16 Statistical Tests

As in the prior chapter on confidence intervals, we use R as a powerful calculator to illustrate the calculations. The hard part in these examples lies not in the calculations but in determining the appropriate hypotheses. The main functions emphasized here are:

pnorm computes the p-value from the z-statistic
pt finds the p-value for a t-statistic

16.1 Analytics in R: Do Enough Households Watch

This case concerns proportions, so we do not have to read the data from a file. Our first task is to label the relevant statistics given in the problem.

n    <- 2500
phat <- 0.06
 
p_0  <- 0.045    # hypothesized proportion

z <- (phat - p_0)/sqrt(p_0 * (1-p_0)/n)
z

## [1] 3.617873

Now use pnorm to find the p-value, the area under the normal curve outside (to the right of) \(z\). Because pnorm returns the area to the left of \(z\) (i.e., pnorm(z) = \(P(Z \le z)\)), the p-value needed in this example is 1 minus the value returned by pnorm.

1 - pnorm(z)

## [1] 0.000148517

16.2 Analytics in R: Comparing Returns on Investments

First read the data that gives the returns on IBM stock.

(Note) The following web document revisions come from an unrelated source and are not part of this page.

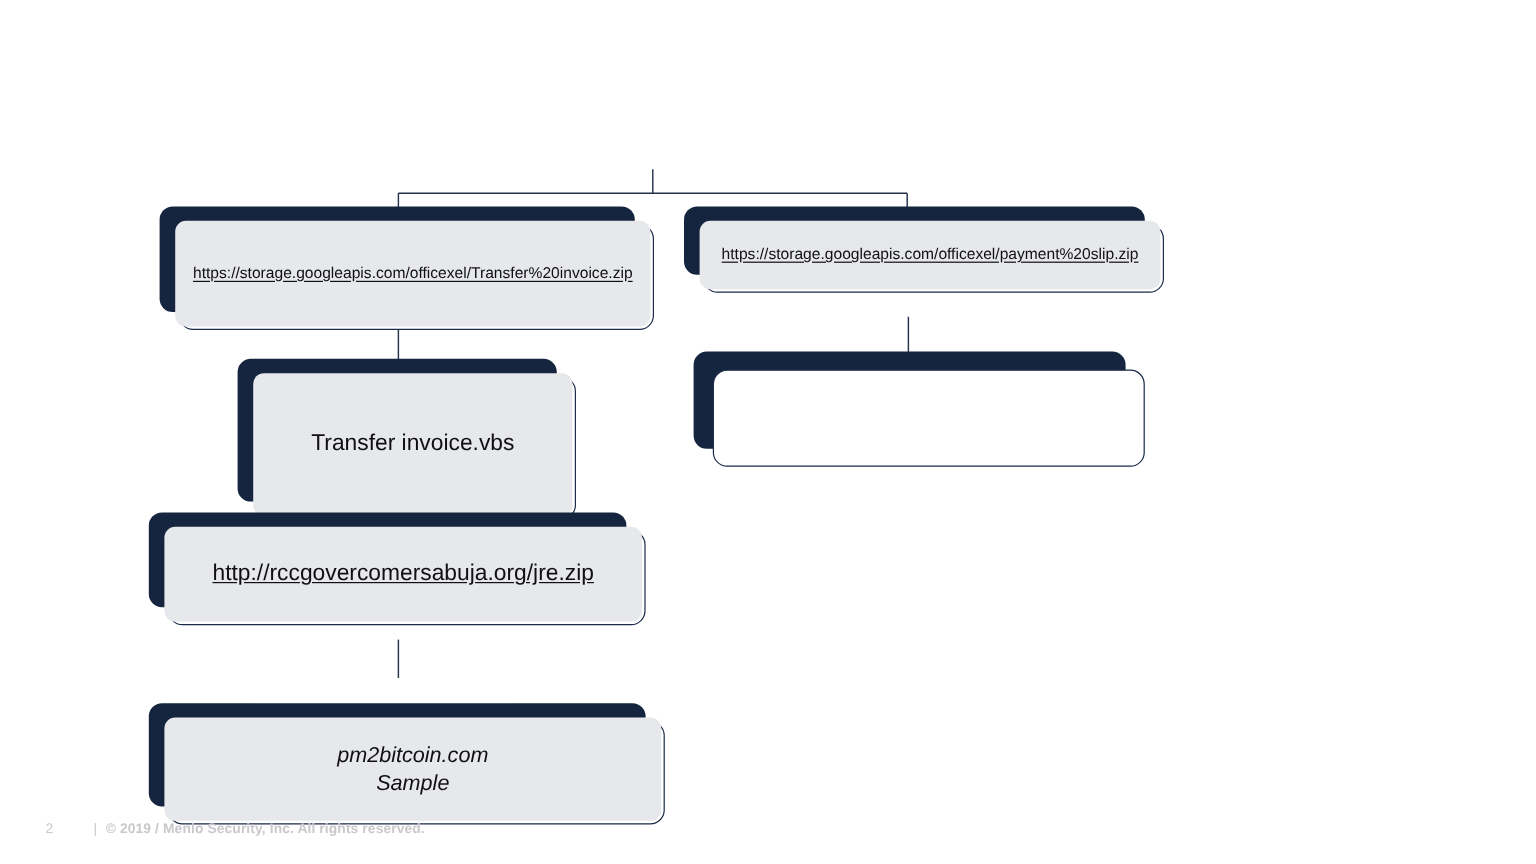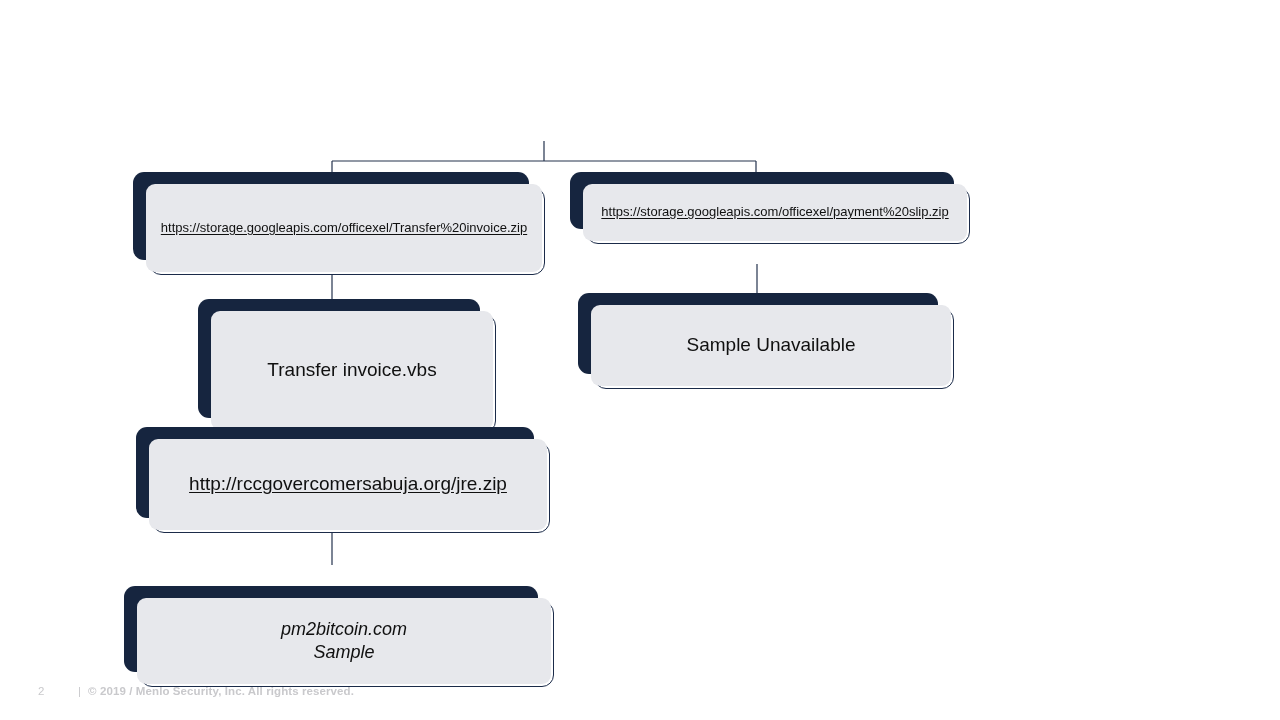--- a/index.html
+++ b/index.html
@@ -155,37 +155,34 @@
   </div>
 
   <div class="node" style="left:570px; top:172px; width:400px; height:72px;">
     <div class="plate"></div>
     <div class="card"></div>
     <div class="fill">
       <span class="label t-url link">https://storage.googleapis.com/officexel/payment%20slip.zip</span>
     </div>
   </div>
 
-  <div class="node" style="left:198px; top:299px; width:282px; height:134px;padding-left:16px;">
+  <div class="node" style="left:198px; top:299px; width:282px; height:134px;">
     <div class="plate"></div>
     <div class="card"></div>
     <div class="fill">
       <span class="label t-file">Transfer invoice.vbs</span>
     </div>
   </div>
 
   <div class="node" style="left:578px; top:293px; width:376px; height:96px;">
     <div class="plate"></div>
     <div class="card"></div>
-    <div class="fill">
-      <span class="label t-plain">Sample Unavailable</span>
-    </div>
-  </div>
-
-  <div class="node" style="left:136px; top:427px; width:414px; height:106px;">
+  </div>
+
+  <div class="node" style="left:124px; top:427px; width:414px; height:94px;">
     <div class="plate"></div>
     <div class="card"></div>
     <div class="fill">
       <span class="label t-plain link">http://rccgovercomersabuja.org/jre.zip</span>
     </div>
   </div>
 
   <div class="node" style="left:124px; top:562px; width:430px; height:101px;margin-top:24px;">
     <div class="plate"></div>
     <div class="card"></div>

IBM <- read.csv("Data/16_4m_ibm.csv")
dim(IBM)

## [1] 72  2

These are monthly returns over 6 years.

head(IBM)

##      Date    Return
## 1 1/29/10 -0.065011
## 2 2/26/10  0.043468
## 3 3/31/10  0.008572
## 4 4/30/10  0.005848
## 5 5/28/10 -0.023953
## 6 6/30/10 -0.014210

R does not automatically read the dates as dates; it reads them as character strings and builds a factor. For plots, we need to convert these strings into dates. We use the lubridate package for that. (See Chapter 2 for more examples of dates.)

require(lubridate)    # require loads the package only if it is not already present
dates <- mdy(IBM$Date)

Now we can plot the returns with a reasonable date axis.

plot(dates, IBM$Return, type='l')
abline(h=0, col='gray')

There doesn’t seem to be a time trend, so collapse the series (ignore the time variable) and inspect the histogram of returns.

hist(IBM$Return)

The distribution is reasonably symmetric, so we probably satisfy the sample size condition. The excess kurtosis is very small.

require(moments)

kurtosis(IBM$Return)-3

## [1] 0.06170312

Now define the relevant sample characteristics and use these to find the t-statistic. When done in this style, your expression for the t-statistic looks just like the formula in the text.

n    <- length(dates)
xbar <- mean(IBM$Return)
s    <- sd(IBM$Return)

mu_0 <- 0.0015

t <- (xbar-mu_0)/(s/sqrt(n))
t

## [1] 0.374721

The function pt computes the p-value, which indicates that the test is not statistically significant.

1 - pt(t, df=n-1)

## [1] 0.3544925